[Records contained in a dataset]
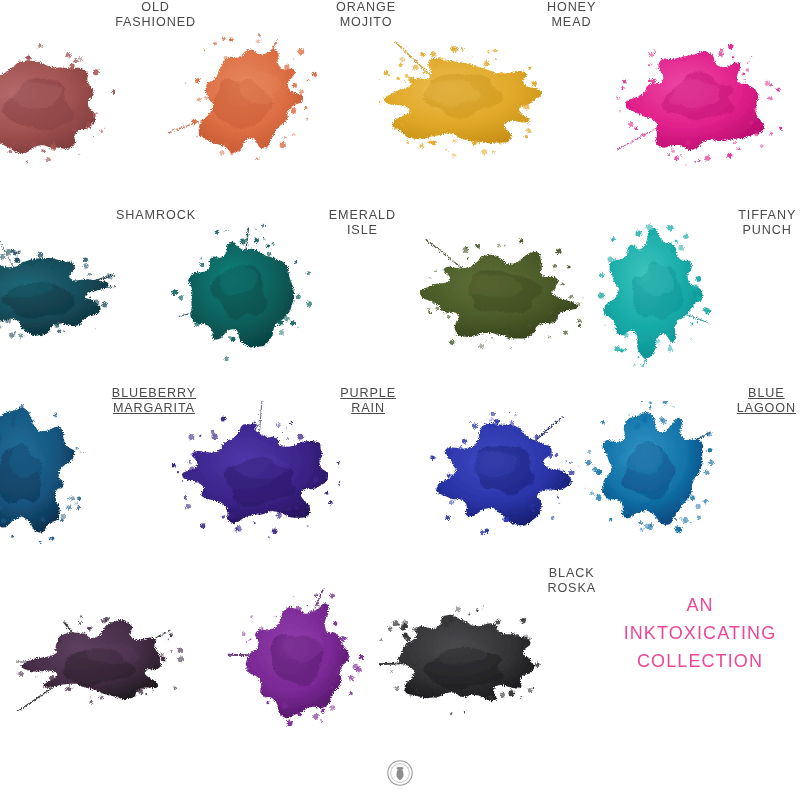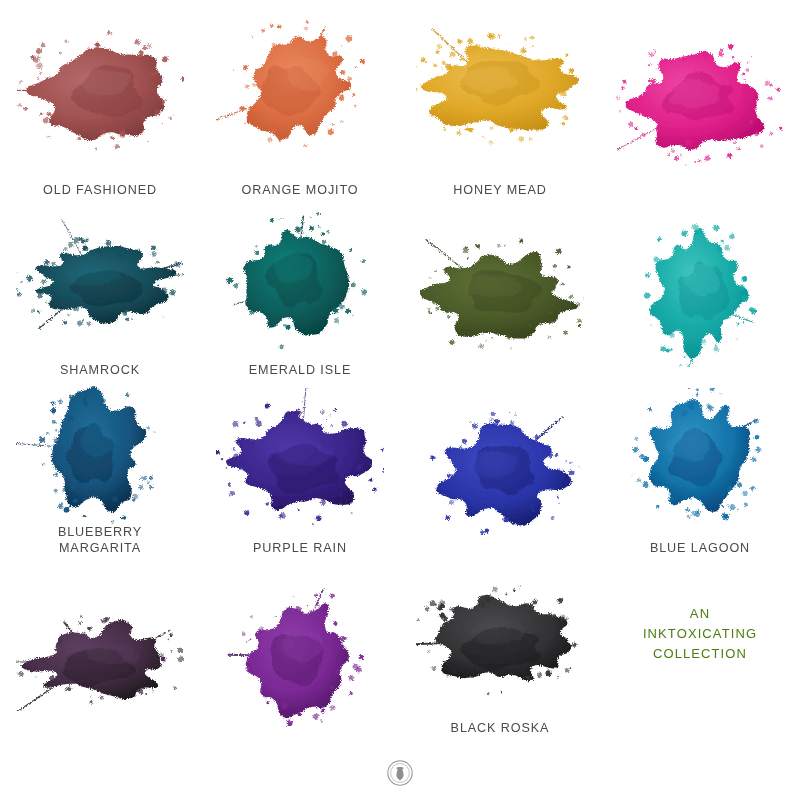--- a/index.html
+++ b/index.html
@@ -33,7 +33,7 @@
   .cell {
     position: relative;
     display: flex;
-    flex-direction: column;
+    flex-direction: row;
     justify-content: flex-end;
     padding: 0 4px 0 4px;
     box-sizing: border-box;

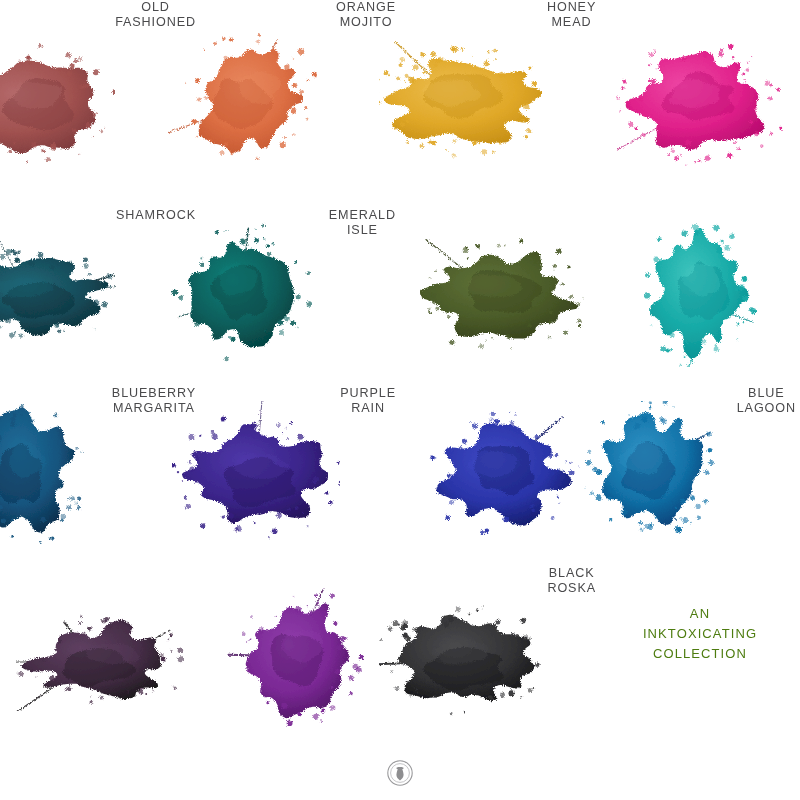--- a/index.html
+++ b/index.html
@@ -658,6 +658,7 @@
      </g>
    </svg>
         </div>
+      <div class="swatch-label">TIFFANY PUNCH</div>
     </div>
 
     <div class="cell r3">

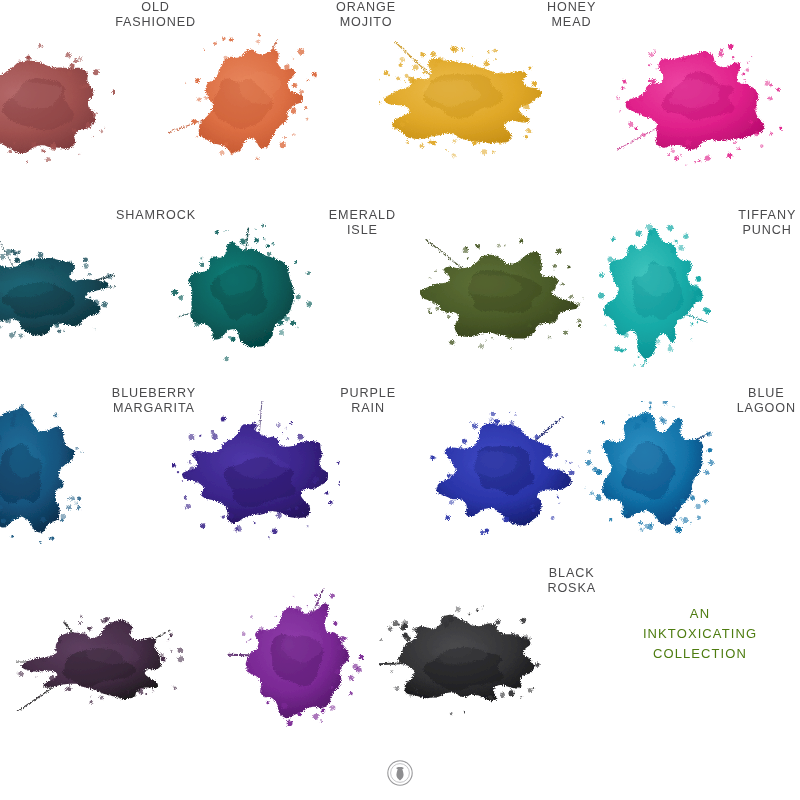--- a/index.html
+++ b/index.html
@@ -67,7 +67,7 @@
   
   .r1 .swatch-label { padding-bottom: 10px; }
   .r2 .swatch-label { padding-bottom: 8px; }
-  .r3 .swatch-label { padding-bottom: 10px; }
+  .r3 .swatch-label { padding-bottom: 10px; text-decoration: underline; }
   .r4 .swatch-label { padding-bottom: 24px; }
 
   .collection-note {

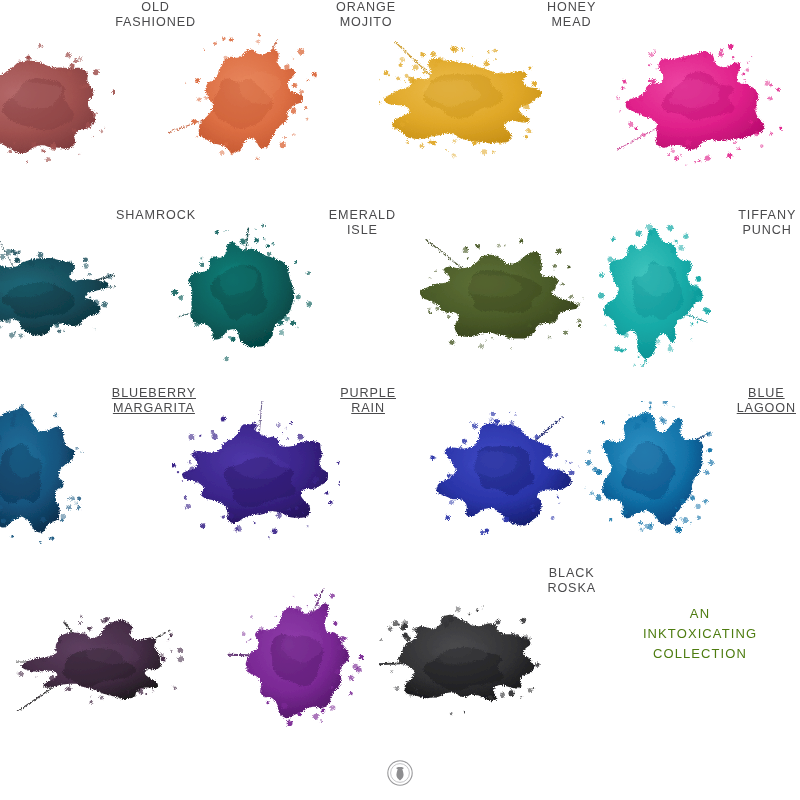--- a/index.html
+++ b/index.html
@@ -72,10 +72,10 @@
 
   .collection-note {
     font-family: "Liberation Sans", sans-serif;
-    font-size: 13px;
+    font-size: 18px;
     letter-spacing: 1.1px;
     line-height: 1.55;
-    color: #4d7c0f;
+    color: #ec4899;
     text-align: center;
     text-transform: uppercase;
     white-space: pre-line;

■ What is expected:
Output all of the entries once more, word for word, with the images removed.

■ Answer box:
--- a/index.html
+++ b/index.html
@@ -33,7 +33,7 @@
   .cell {
     position: relative;
     display: flex;
-    flex-direction: column;
+    flex-direction: row;
     justify-content: flex-end;
     padding: 0 4px 0 4px;
     box-sizing: border-box;

--- a/index.html
+++ b/index.html
@@ -658,6 +658,7 @@
      </g>
    </svg>
         </div>
+      <div class="swatch-label">TIFFANY PUNCH</div>
     </div>
 
     <div class="cell r3">

--- a/index.html
+++ b/index.html
@@ -67,7 +67,7 @@
   
   .r1 .swatch-label { padding-bottom: 10px; }
   .r2 .swatch-label { padding-bottom: 8px; }
-  .r3 .swatch-label { padding-bottom: 10px; }
+  .r3 .swatch-label { padding-bottom: 10px; text-decoration: underline; }
   .r4 .swatch-label { padding-bottom: 24px; }
 
   .collection-note {

--- a/index.html
+++ b/index.html
@@ -72,10 +72,10 @@
 
   .collection-note {
     font-family: "Liberation Sans", sans-serif;
-    font-size: 13px;
+    font-size: 18px;
     letter-spacing: 1.1px;
     line-height: 1.55;
-    color: #4d7c0f;
+    color: #ec4899;
     text-align: center;
     text-transform: uppercase;
     white-space: pre-line;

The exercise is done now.